**EXERCISE PROMPT**
Read the records below and copy each line that contains "after".

Collected data
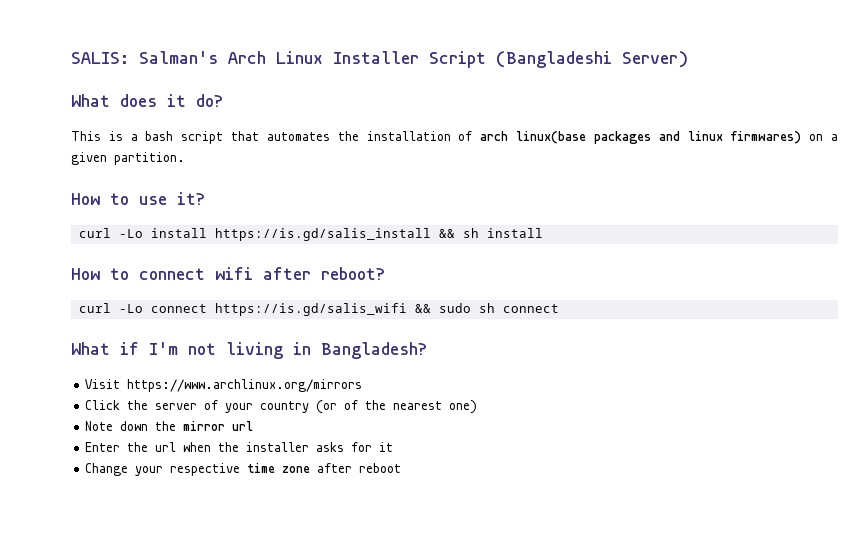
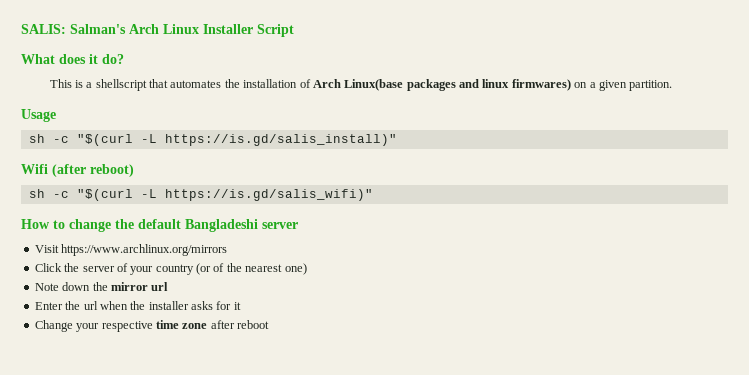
- SALIS: Salman's Arch Linux Installer Script (Bangladeshi Server)
+ SALIS: Salman's Arch Linux Installer Script
- This is a bash script that automates the installation of arch linux(base packages and linux firmwares) on a given partition.
+ This is a shellscript that automates the installation of Arch Linux(base packages and linux firmwares) on a given partition.
- How to use it?
- curl -Lo install https://is.gd/salis_install && sh install
- How to connect wifi after reboot?
- curl -Lo connect https://is.gd/salis_wifi && sudo sh connect
- What if I'm not living in Bangladesh?
+ Usage
+ sh -c "$(curl -L https://is.gd/salis_install)"
+ Wifi (after reboot)
+ sh -c "$(curl -L https://is.gd/salis_wifi)"
+ How to change the default Bangladeshi server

**EXPECTED ANSWER**
- How to connect wifi after reboot?
+ Wifi (after reboot)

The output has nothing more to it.